DIRECTIONS FOR THIS TASK: Please copy out every line in the records below that includes the word "shipping".

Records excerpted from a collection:
- Opening Delimiter -
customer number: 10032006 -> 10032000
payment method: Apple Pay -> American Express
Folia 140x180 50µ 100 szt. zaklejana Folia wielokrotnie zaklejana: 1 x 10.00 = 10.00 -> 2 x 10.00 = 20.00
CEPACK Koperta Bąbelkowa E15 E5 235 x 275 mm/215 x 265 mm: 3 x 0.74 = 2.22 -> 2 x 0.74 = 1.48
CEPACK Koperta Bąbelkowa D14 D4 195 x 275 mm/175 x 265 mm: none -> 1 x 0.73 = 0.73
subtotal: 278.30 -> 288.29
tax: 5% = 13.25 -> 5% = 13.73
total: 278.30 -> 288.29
- Closing Delimiter -
- Opening Delimiter -
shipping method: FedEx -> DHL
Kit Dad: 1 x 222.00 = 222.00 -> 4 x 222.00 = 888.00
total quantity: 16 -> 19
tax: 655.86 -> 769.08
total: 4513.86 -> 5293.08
- Closing Delimiter -
- Opening Delimiter -
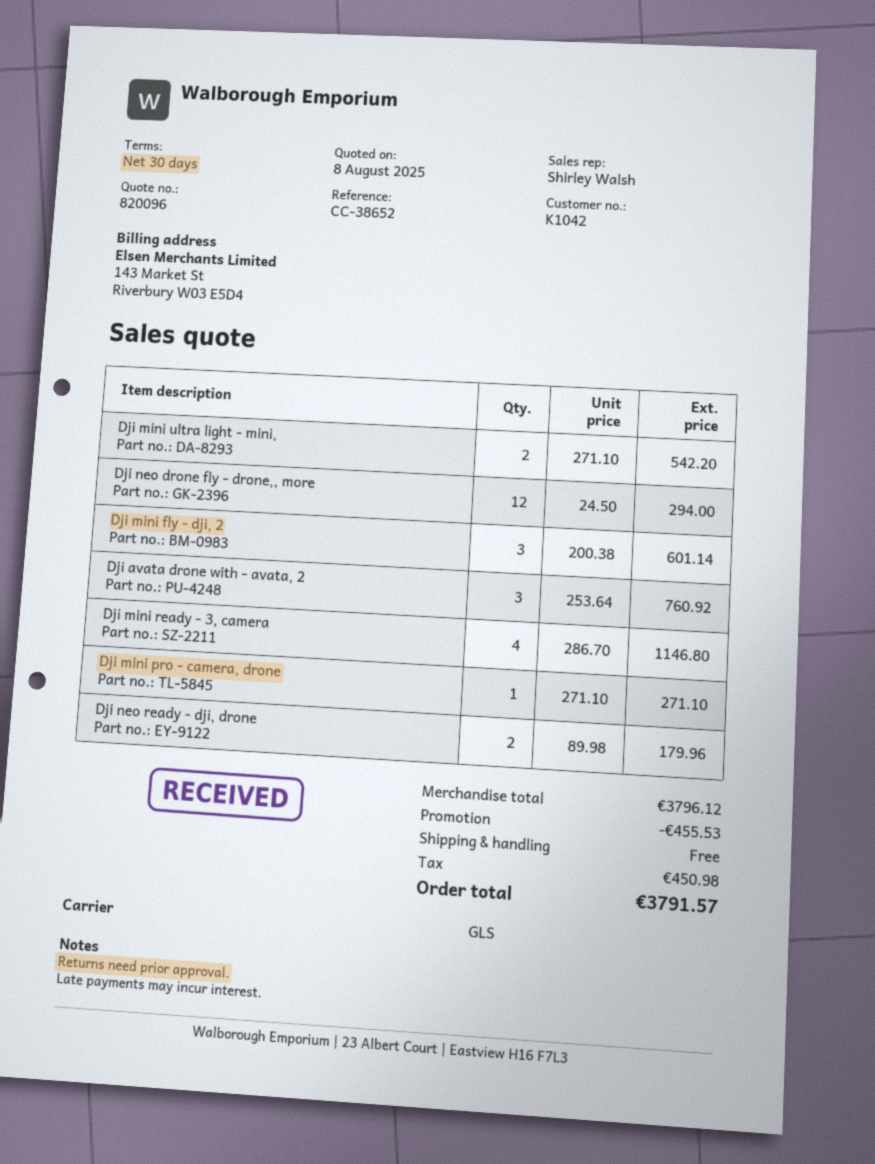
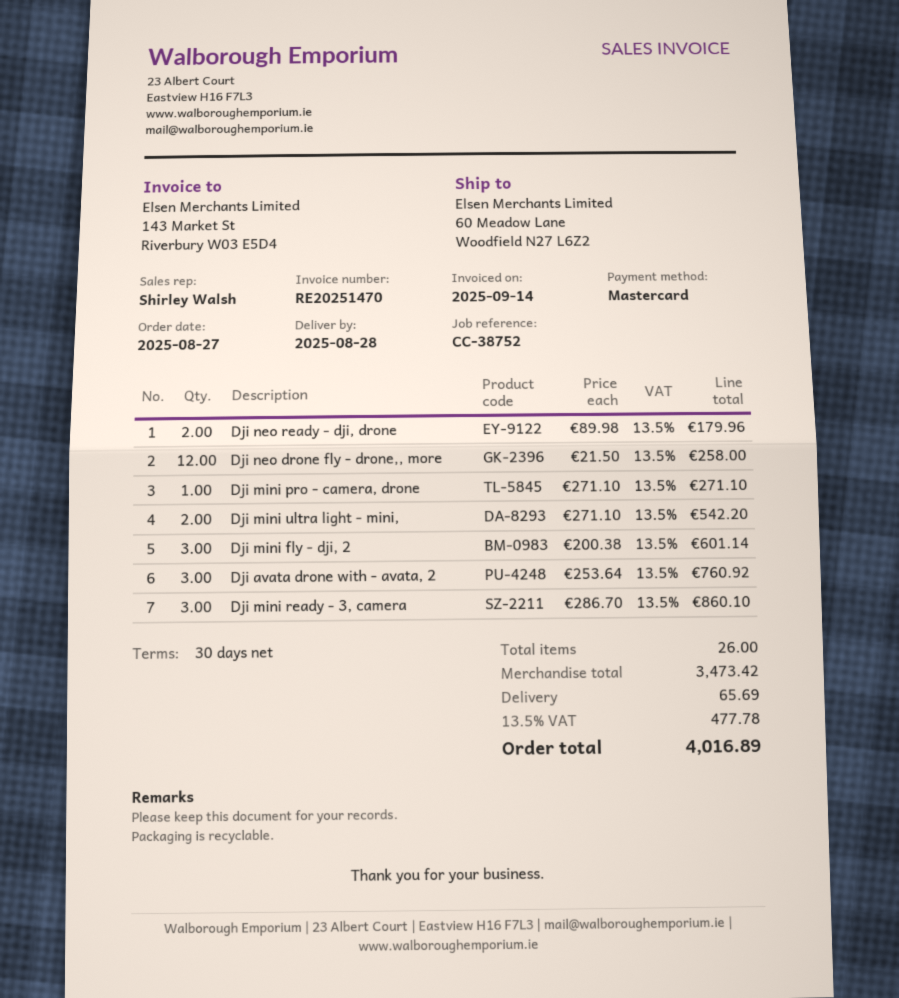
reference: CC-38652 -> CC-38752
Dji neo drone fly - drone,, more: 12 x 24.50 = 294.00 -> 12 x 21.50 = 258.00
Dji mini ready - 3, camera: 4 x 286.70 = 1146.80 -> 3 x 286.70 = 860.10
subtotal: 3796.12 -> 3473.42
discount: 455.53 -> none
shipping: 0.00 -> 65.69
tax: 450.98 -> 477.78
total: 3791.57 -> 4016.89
- Closing Delimiter -
EXERCISE ANSWER:
shipping method: FedEx -> DHL
shipping: 0.00 -> 65.69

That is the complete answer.